Daniel Swarovski (October 24, 1862 – January 23, 1956), formerly Daniel Swartz, was born in northern Bohemia (now the Czech Republic). His father was a glass cutter who owned a small glass factory. It was there that a young Swarovski served an apprenticeship, becoming skilled in the art of glass-cutting. In 1892 he patented an electric cutting machine that facilitated the production of crystal glass.
In 1895, Swarovski financier Armand Kosman and Franz Weis founded the Swarovski company, originally known as A. Kosman, Daniel Swartz & Co., which was later shortened to K.S. & Co.The company established a crystal cutting factory in Wattens, Tyrol (Austria), to take advantage of local hydroelectricity for the energy-intensive grinding processes Daniel Swarovski patented.
Nadja Swarovski, the founder’s great-great granddaughter, is a member of the Swarovski executive board.
Although the basics of making Swarovski Crystals are known, the complete process will continue to remain a family secret to deter replication by other crystal competitors.
Making Swarovski Crystals
Swarovski Crystals are a man-made product of raw materials using natural minerals and pure quartz sand.
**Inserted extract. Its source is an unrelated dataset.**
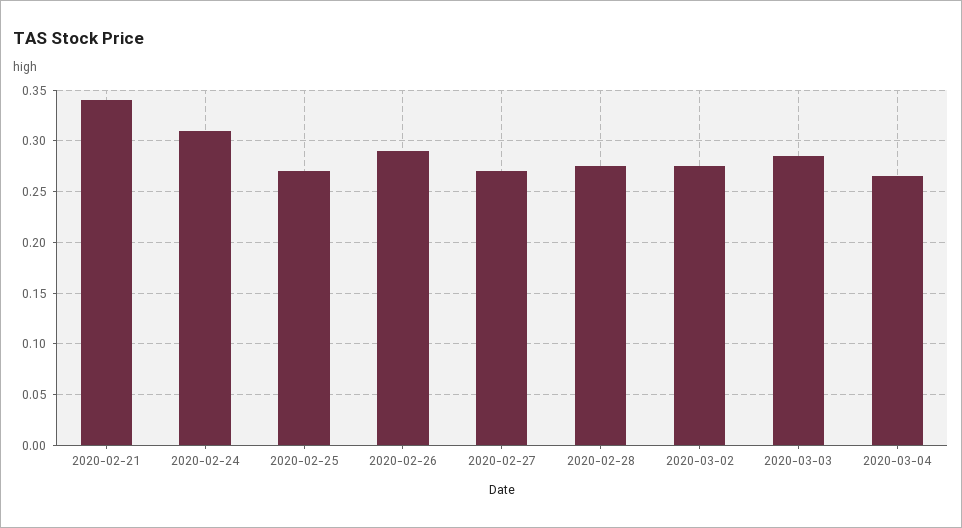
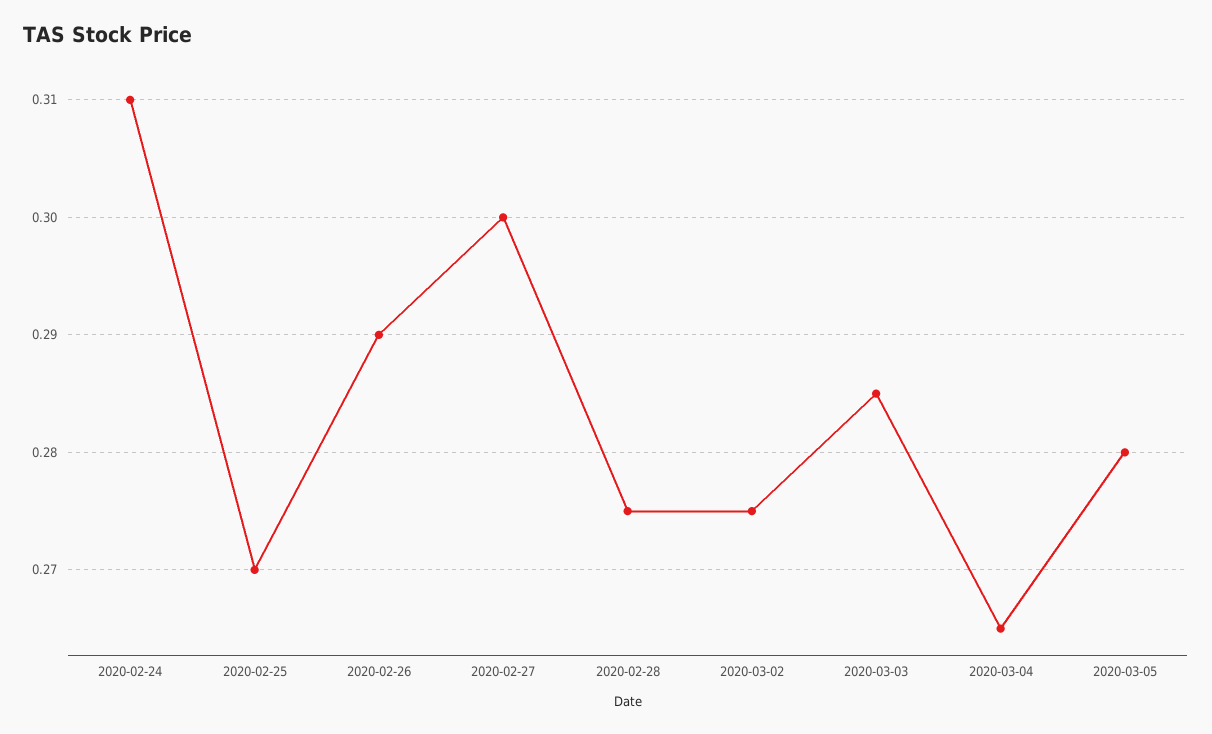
2020-02-21: 0.34 -> none
2020-02-27: 0.27 -> 0.3
2020-03-05: none -> 0.28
The minerals and sand are combined and fired for an undisclosed period of time. Once removed from firing, they go through a very slow cooling process. The slow cooling process reduces flaws and imperfections in the final product. These speciality crystals have a lead content of 32% which enables them to be categorised as full lead crystal. Even though lead is a known toxin, the wearing of crystal jewellery containing lead does not pose any risks.
Although Swarovski Crystals are often referred to as Swarovski silver, the crystals do not contain silver and are named as such for their silver brilliant appearance. Once a solid product, the crystals are cut using a cutting machine designed by Daniel Swarovski. This machine makes it possible to cut crystals so they have as many as one hundred mirrored facets in various directions allowing light to refract creating brilliant prisms and an array of colours. The directions in which the crystals are cut are determined by a computer, then processed with a technology that simulates the cut effects in three dimension. After a crystal has been completed, it is polished to create a superior finish.
To create crystal glass that lets light refract in a rainbow spectrum, Swarovski coats some of its products with special metallic chemical coatings. For example, Aurora Borealis, or “AB”, gives the surface a rainbow appearance. Other coatings are named by the company, including Crystal Transmission, Volcano, Aurum, and Dorado. Coatings may be applied to only part of an object; others are coated twice, and thus are designated AB 2X, Dorado 2X etc.
In 2004 Swarovski released Xilion, a copyrighted cut designed to optimise the brilliance of Roses (components with flat backs) and Chatons (diamond cut).
Using Swarovski Crystals
Swarovski Crystals are made into pendants, necklaces, rings, beads and any possible jewellery combination imaginable. Modern designs also feature Swarovski Crystals on fashion wear such as clothing, purses, belts, sandals and more. Brides like to use Swarovski Crystals due to the fact that from a distance, their appearance and shimmering capabilities emulates the same characteristics of diamonds. Designers continue to create new shapes, colours and themes so Swarovski Crystals can continue to put on a unique show of colour and light.